Experiments on training and evaluating language models on the long-context structured information extraction task of extracting greenhouse gas emissions from corporate sustainability reports. The finetuned emissions-extraction-lora 7B model reaches an emission value extraction accuracy of 65% (up from 46% of the base model) and a source citation accuracy of 77% (base model: 53%) on the corporate-emission-reports dataset, matching the performance of the 45B Mixtral-8x7B-Instruct-v0.1.

Overview

Motivation

Data about corporate greenhouse gas emissions is usually published only as part of sustainability report PDF's, which is not a machine-readable format. Interested actors have to manually extract emission data from these reports, which is a tedious and time-consuming process. An automatic information-extraction system could solve this issue.

Contributions

A manually-created evaluation dataset (N=100),
a synthetic finetuning dataset (N=3233),
an evaluation of multiple models (1.8B-45B) covering prompt strategies, numerical issues and self extend,
an evaluation of different finetuning configurations,
a finetuned Mistral model which nearly matches and partially exceeds Mixtral on this task, and
a web demo.

Description

This project benchmarks and finetunes large language models for the task mentioned in the motivation.

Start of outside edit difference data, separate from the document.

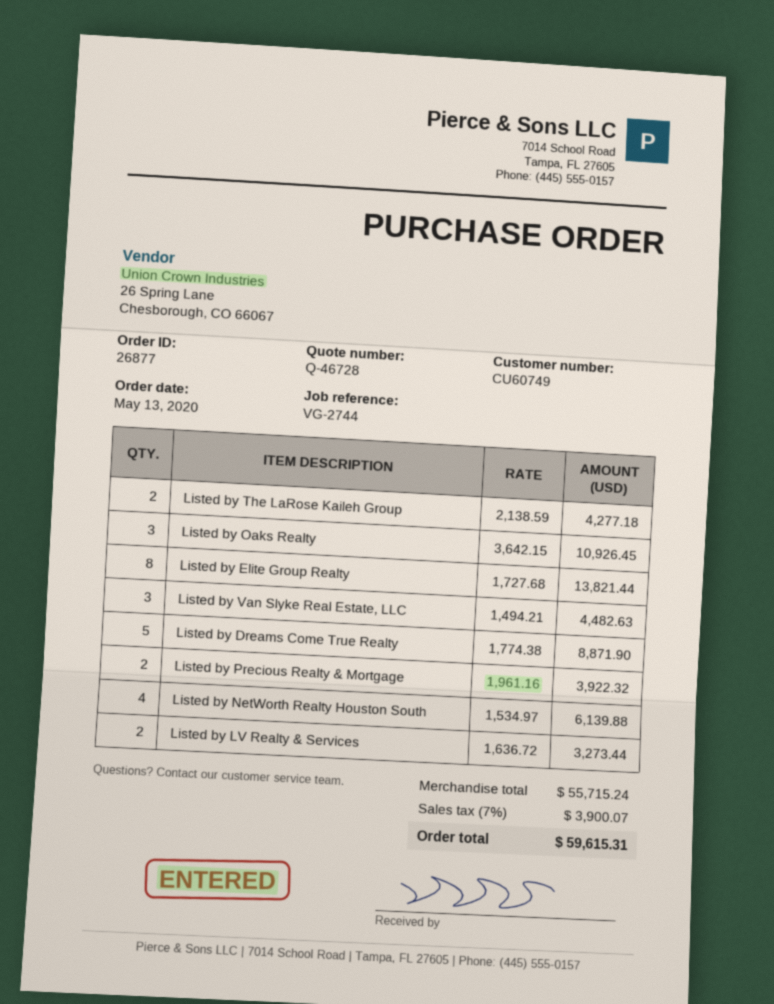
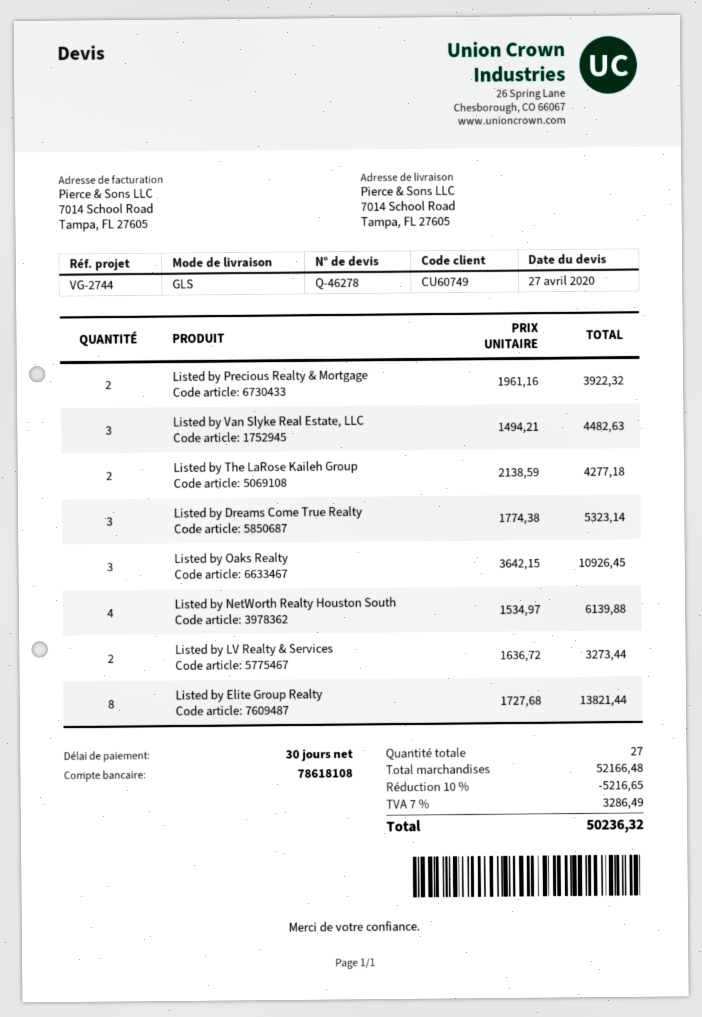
quote number: Q-46728 -> Q-46278
Listed by Dreams Come True Realty: 5 x 1774.38 = 8871.90 -> 3 x 1774.38 = 5323.14
subtotal: 55715.24 -> 52166.48
discount: none -> 10% = 5216.65
tax: 7% = 3900.07 -> 7% = 3286.49
total: 59615.31 -> 50236.32

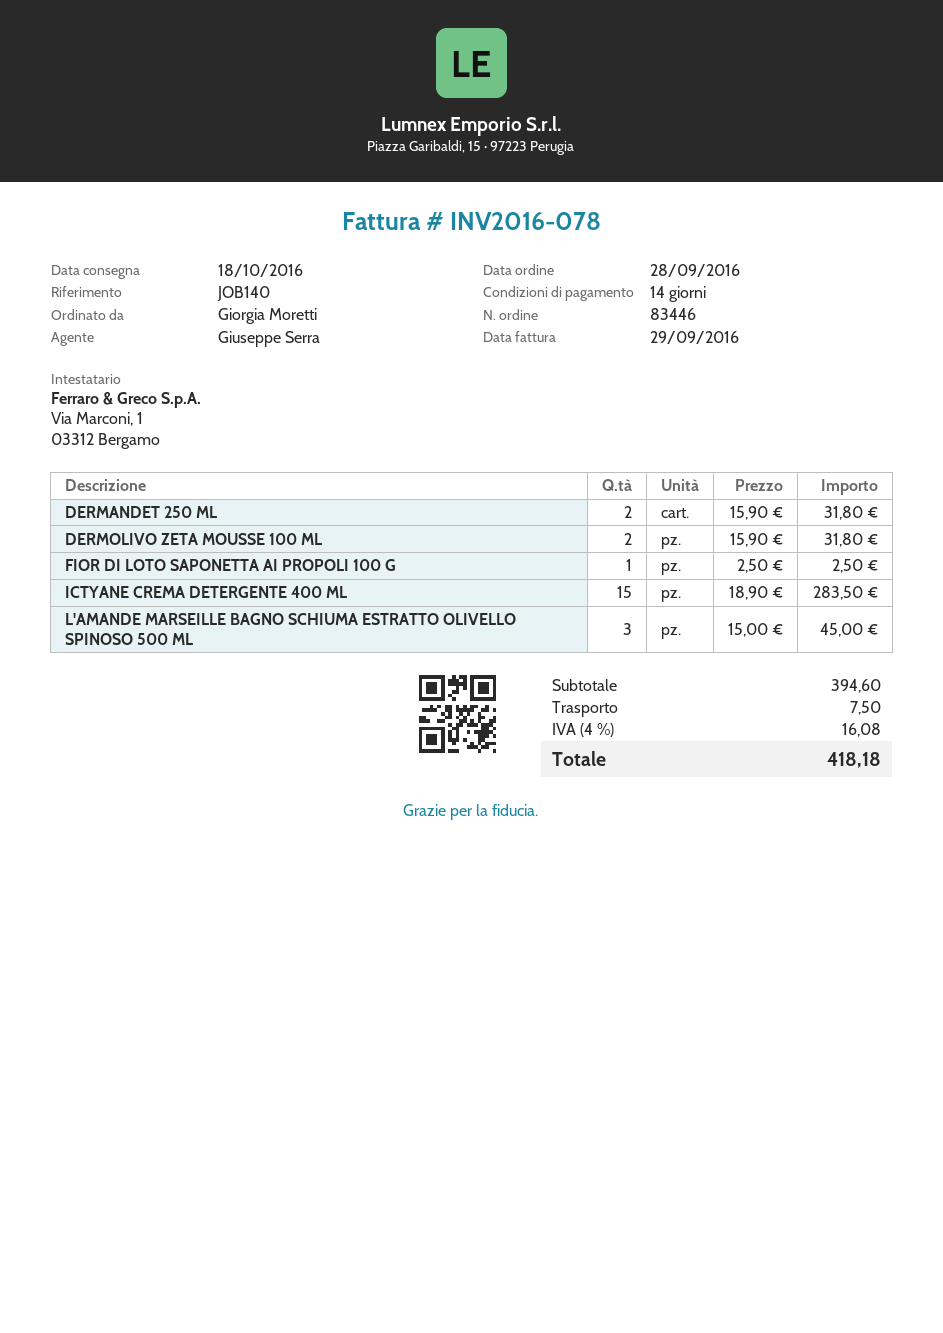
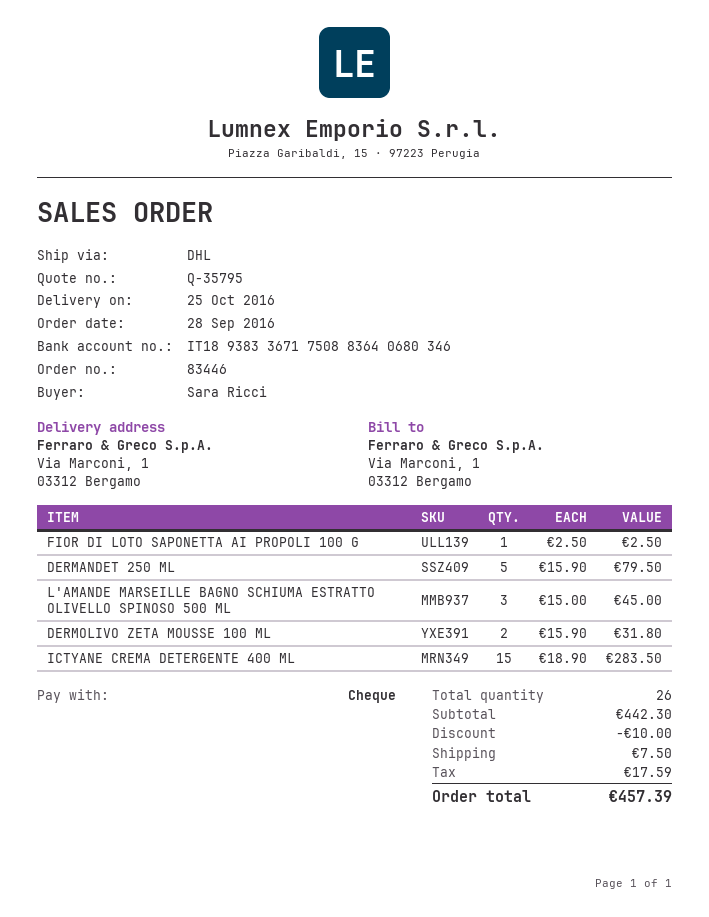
delivery date: 2016-10-18 -> 2016-10-25
ordered by: Giorgia Moretti -> Sara Ricci
DERMANDET 250 ML: 2 x 15.90 = 31.80 -> 5 x 15.90 = 79.50
subtotal: 394.60 -> 442.30
discount: none -> 10.00
tax: 16.08 -> 17.59
total: 418.18 -> 457.39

Since sustainability reports are quite long on average, extracting information from them requires a long context. Furthermore, since the output needs to be able to be parsed by machines, the models need to output structured information. Hence, this project also provides indications on how language models can be used for long-context structured information extraction tasks in general.

For this purpose, two datasets are created:

an evaluation dataset of 100 sustainability reports from geographically-diverse corporations and manually-extracted emission values, and
a finetuning dataset of 3233 different geographically-diverse sustainability reports and emission values extracted by Mixtral-8x7B-Instruct-v0.1.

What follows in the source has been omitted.